Stored items from a collection:
============================================================
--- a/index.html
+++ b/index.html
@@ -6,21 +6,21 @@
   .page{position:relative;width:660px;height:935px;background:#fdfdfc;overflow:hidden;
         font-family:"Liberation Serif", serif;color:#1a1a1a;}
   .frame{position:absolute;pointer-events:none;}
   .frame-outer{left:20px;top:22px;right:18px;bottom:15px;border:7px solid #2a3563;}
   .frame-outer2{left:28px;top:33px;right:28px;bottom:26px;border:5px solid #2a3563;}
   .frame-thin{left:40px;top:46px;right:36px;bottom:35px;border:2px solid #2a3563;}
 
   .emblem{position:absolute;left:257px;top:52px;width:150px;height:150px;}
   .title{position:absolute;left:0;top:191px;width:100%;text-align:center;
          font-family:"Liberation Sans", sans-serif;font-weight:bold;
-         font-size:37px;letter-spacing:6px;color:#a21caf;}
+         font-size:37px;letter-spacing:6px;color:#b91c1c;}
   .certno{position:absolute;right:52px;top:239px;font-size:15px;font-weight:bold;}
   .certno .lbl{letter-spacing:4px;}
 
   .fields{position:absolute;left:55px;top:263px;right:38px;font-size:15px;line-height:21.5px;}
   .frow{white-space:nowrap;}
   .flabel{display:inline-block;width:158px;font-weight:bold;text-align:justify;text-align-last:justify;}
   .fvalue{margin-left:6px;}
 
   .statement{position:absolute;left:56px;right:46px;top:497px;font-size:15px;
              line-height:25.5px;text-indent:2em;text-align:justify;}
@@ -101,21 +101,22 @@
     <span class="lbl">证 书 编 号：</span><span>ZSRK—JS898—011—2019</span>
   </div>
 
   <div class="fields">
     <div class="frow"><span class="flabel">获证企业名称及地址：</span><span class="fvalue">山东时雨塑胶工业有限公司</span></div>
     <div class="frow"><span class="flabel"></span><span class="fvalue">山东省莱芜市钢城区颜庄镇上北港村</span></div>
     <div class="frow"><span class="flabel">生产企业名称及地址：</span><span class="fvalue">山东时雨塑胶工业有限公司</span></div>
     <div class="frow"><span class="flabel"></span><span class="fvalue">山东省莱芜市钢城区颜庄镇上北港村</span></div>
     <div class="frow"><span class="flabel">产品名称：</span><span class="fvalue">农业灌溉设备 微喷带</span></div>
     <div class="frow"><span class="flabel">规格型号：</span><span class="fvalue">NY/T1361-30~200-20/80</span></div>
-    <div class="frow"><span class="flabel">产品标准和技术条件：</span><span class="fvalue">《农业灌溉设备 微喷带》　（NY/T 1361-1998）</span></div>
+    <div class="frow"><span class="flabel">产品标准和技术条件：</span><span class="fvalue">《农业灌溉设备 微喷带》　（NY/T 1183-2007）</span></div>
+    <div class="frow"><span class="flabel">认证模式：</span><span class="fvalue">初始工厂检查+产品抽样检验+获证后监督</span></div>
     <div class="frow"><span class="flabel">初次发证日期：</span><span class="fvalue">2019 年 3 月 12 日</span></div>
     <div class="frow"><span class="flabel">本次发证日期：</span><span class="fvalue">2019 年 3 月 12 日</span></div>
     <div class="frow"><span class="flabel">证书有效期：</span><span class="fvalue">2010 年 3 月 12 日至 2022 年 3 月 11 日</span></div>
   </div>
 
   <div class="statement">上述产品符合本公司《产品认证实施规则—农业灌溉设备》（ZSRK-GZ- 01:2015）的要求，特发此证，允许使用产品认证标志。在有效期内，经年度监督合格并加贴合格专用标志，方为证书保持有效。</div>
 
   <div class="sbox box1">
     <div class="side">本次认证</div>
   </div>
============================================================
The lines to set down, exactly and with both ends included, run from the one containing "-101,21 +101,22 @@" to the last line of the data above.

_RESPONSE TO THE TASK_
@@ -101,21 +101,22 @@
     <span class="lbl">证 书 编 号：</span><span>ZSRK—JS898—011—2019</span>
   </div>
 
   <div class="fields">
     <div class="frow"><span class="flabel">获证企业名称及地址：</span><span class="fvalue">山东时雨塑胶工业有限公司</span></div>
     <div class="frow"><span class="flabel"></span><span class="fvalue">山东省莱芜市钢城区颜庄镇上北港村</span></div>
     <div class="frow"><span class="flabel">生产企业名称及地址：</span><span class="fvalue">山东时雨塑胶工业有限公司</span></div>
     <div class="frow"><span class="flabel"></span><span class="fvalue">山东省莱芜市钢城区颜庄镇上北港村</span></div>
     <div class="frow"><span class="flabel">产品名称：</span><span class="fvalue">农业灌溉设备 微喷带</span></div>
     <div class="frow"><span class="flabel">规格型号：</span><span class="fvalue">NY/T1361-30~200-20/80</span></div>
-    <div class="frow"><span class="flabel">产品标准和技术条件：</span><span class="fvalue">《农业灌溉设备 微喷带》　（NY/T 1361-1998）</span></div>
+    <div class="frow"><span class="flabel">产品标准和技术条件：</span><span class="fvalue">《农业灌溉设备 微喷带》　（NY/T 1183-2007）</span></div>
+    <div class="frow"><span class="flabel">认证模式：</span><span class="fvalue">初始工厂检查+产品抽样检验+获证后监督</span></div>
     <div class="frow"><span class="flabel">初次发证日期：</span><span class="fvalue">2019 年 3 月 12 日</span></div>
     <div class="frow"><span class="flabel">本次发证日期：</span><span class="fvalue">2019 年 3 月 12 日</span></div>
     <div class="frow"><span class="flabel">证书有效期：</span><span class="fvalue">2010 年 3 月 12 日至 2022 年 3 月 11 日</span></div>
   </div>
 
   <div class="statement">上述产品符合本公司《产品认证实施规则—农业灌溉设备》（ZSRK-GZ- 01:2015）的要求，特发此证，允许使用产品认证标志。在有效期内，经年度监督合格并加贴合格专用标志，方为证书保持有效。</div>
 
   <div class="sbox box1">
     <div class="side">本次认证</div>
   </div>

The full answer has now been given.